Can a language be turing decidable if there exist enumerator that enumerates it?

In the field of computational complexity theory, particularly when discussing Turing machines and enumerators, it is essential to understand the concepts of decidability and enumerability. To address the question of whether a language can be Turing decidable if there exists an enumerator that enumerates it, we must consider the definitions and relationships between these concepts.

A language is said to be Turing decidable (or simply decidable) if there exists a Turing machine that halts and accepts for every string in the language and halts and rejects for every string not in the language. In other words, a Turing decidable language has a Turing machine that can determine, in a finite amount of time, whether any given string belongs to the language.

On the other hand, a language is Turing recognizable (or recursively enumerable) if there exists a Turing machine that halts and accepts for every string in the language, but for strings not in the language, the machine may either halt and reject or run indefinitely. Essentially, a Turing recognizable language has a Turing machine that can recognize members of the language, but it may not necessarily halt for non-members.

An enumerator is a type of Turing machine that generates, one by one, all the strings of a language. If a language is recursively enumerable, there exists an enumerator that can list all and only the strings in the language, though not necessarily in any particular order. The enumerator may run indefinitely, but every string in the language will eventually be listed.

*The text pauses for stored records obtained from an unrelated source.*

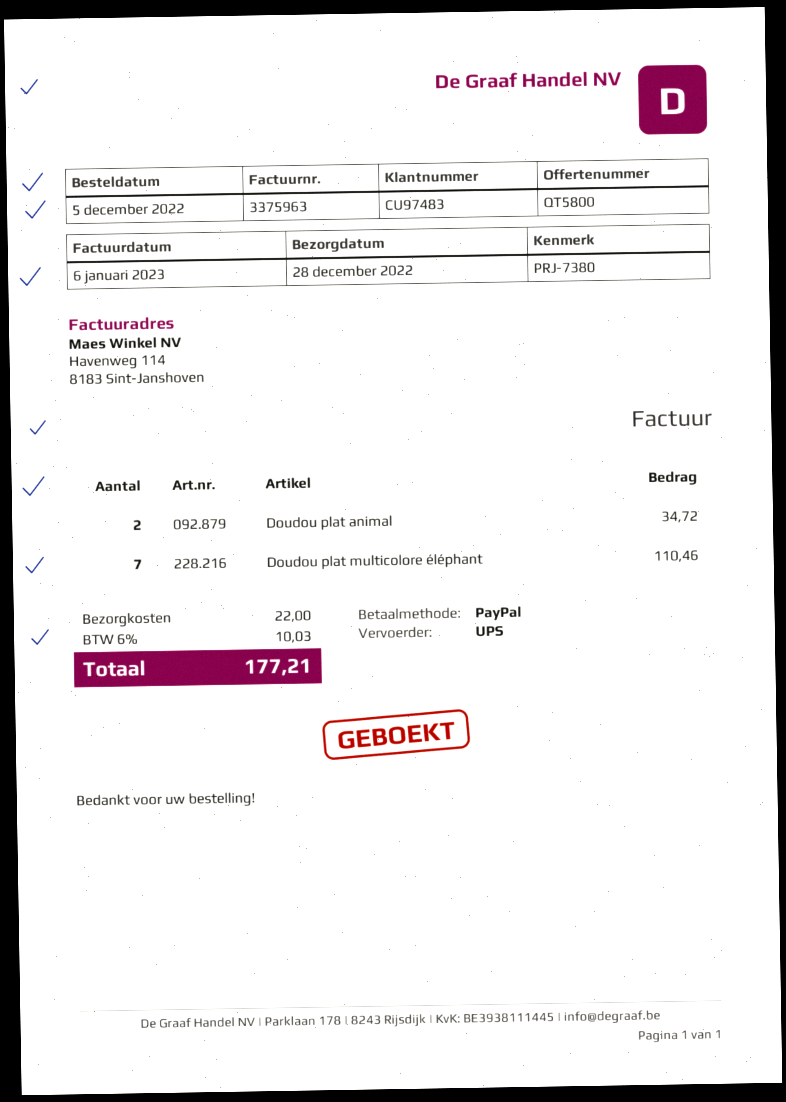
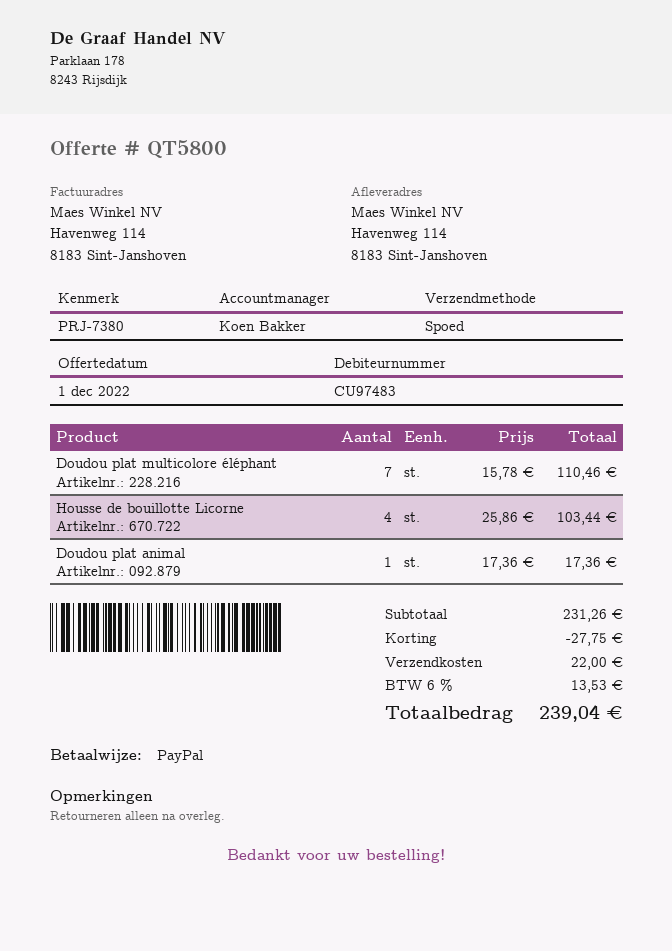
shipping method: UPS -> express
Doudou plat animal: 2 for 34.72 -> 1 for 17.36
Housse de bouillotte Licorne: none -> 4 for 103.44
discount: none -> 27.75
tax: 6% = 10.03 -> 6% = 13.53
total: 177.21 -> 239.04

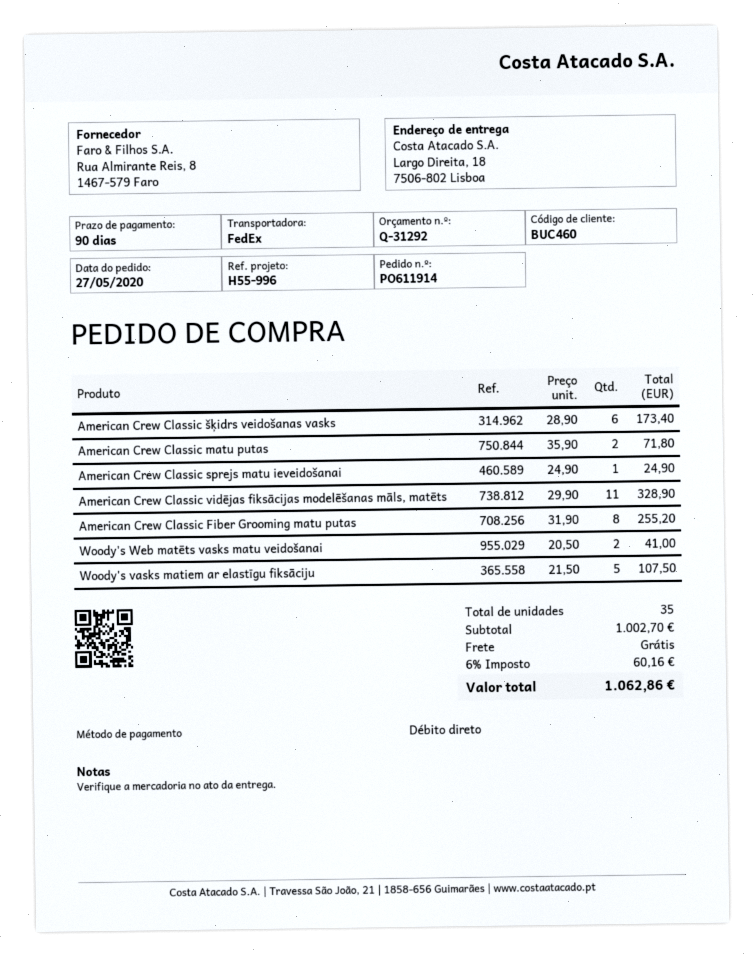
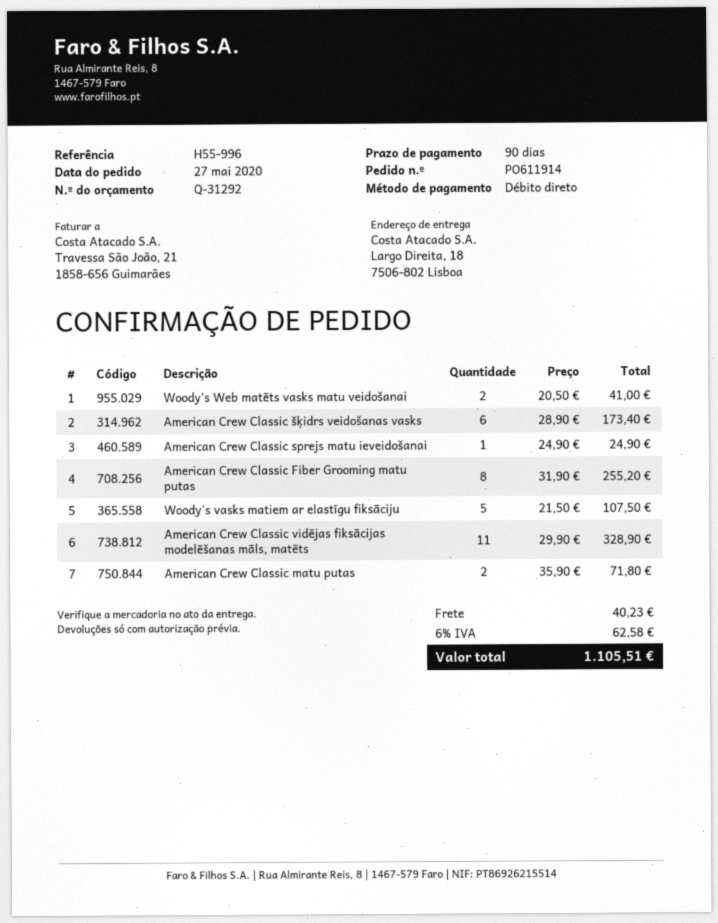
shipping: 0.00 -> 40.23
tax: 6% = 60.16 -> 6% = 62.58
total: 1062.86 -> 1105.51

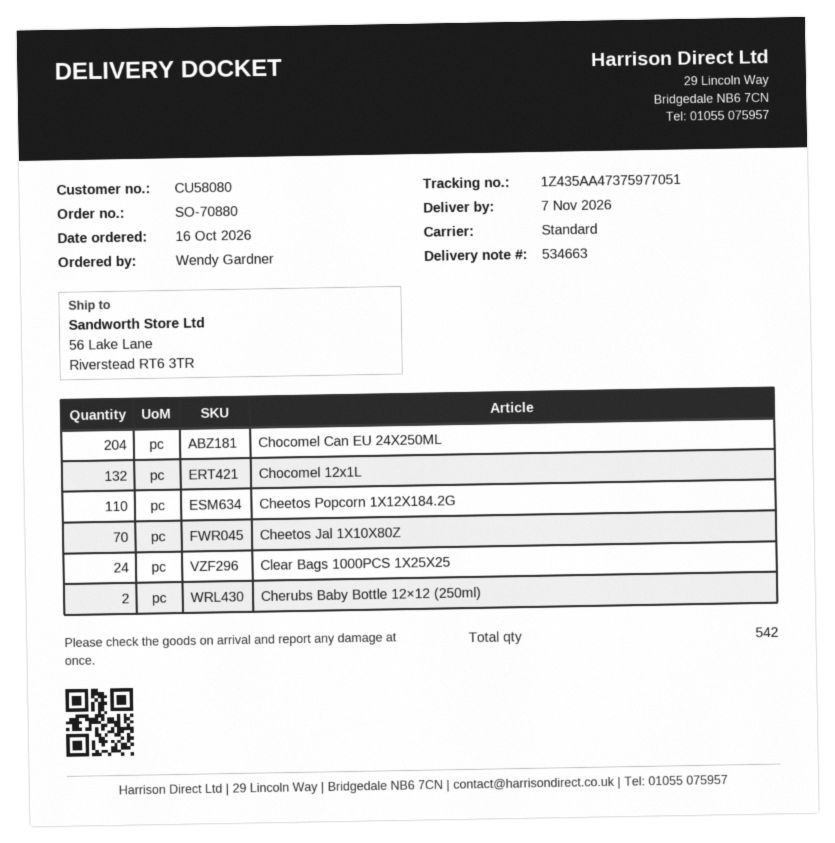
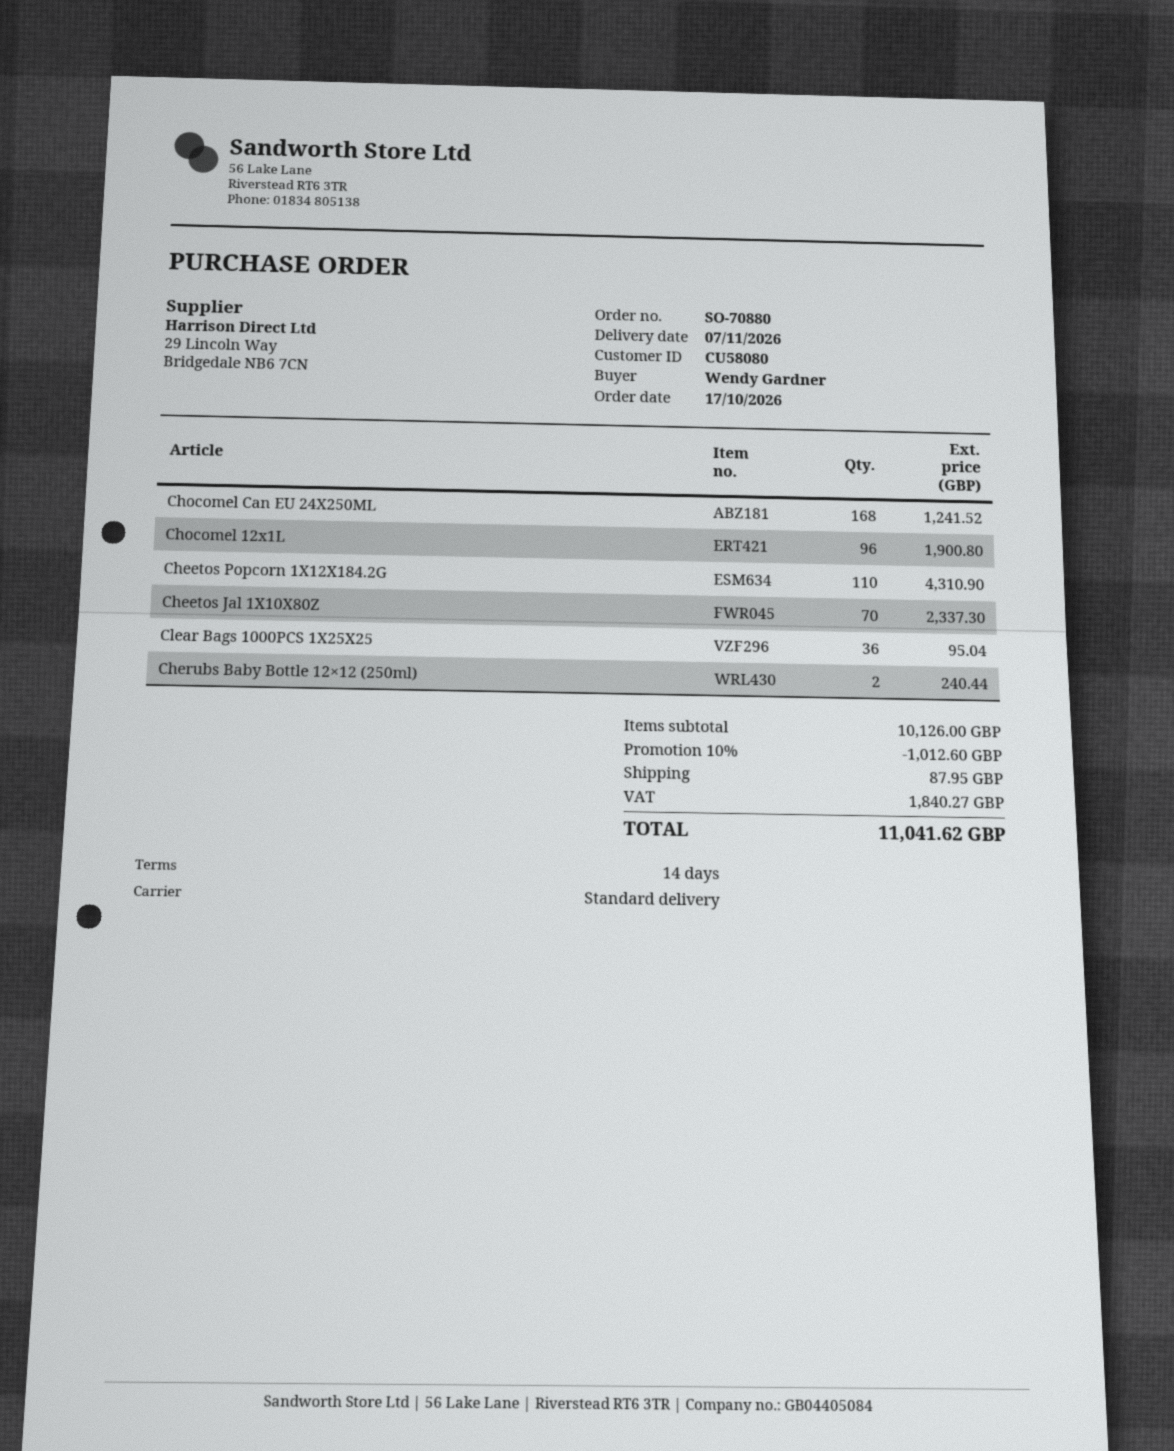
order date: 2026-10-16 -> 2026-10-17
Chocomel Can EU 24X250ML: 204 -> 168
Chocomel 12x1L: 132 -> 96
Clear Bags 1000PCS 1X25X25: 24 -> 36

To address the core question, let us analyze the relationship between enumerability and decidability. If a language is decidable, then it is also Turing recognizable. This is because if a Turing machine can decide membership in a language, it can also recognize membership by halting and accepting for strings in the language. Therefore, every decidable language is also recursively enumerable.

However, the converse is not necessarily true. Not every recursively enumerable language is decidable. A classic example of this is the Halting Problem, which is known to be recursively enumerable but not decidable. The Halting Problem consists of determining whether a given Turing machine will halt on a given input. While there exists an enumerator that can list all instances where a Turing machine halts on an input, there is no Turing machine that can decide this problem for all possible inputs.

Given this, let us consider the specific scenario where an enumerator exists for a language. If there exists an enumerator that enumerates a language, then the language is recursively enumerable by definition. The presence of an enumerator implies that there is a Turing machine capable of listing all the strings in the language. However, this does not necessarily imply that the language is decidable.

To determine whether the language is decidable, we need to ascertain if there exists a Turing machine that can decide membership in the language for any given string. In some cases, it is possible for a language to be both recursively enumerable and decidable. For instance, the language of all valid arithmetic expressions is both recursively enumerable and decidable, as there exists a Turing machine that can enumerate all valid expressions and another that can decide the validity of any given expression.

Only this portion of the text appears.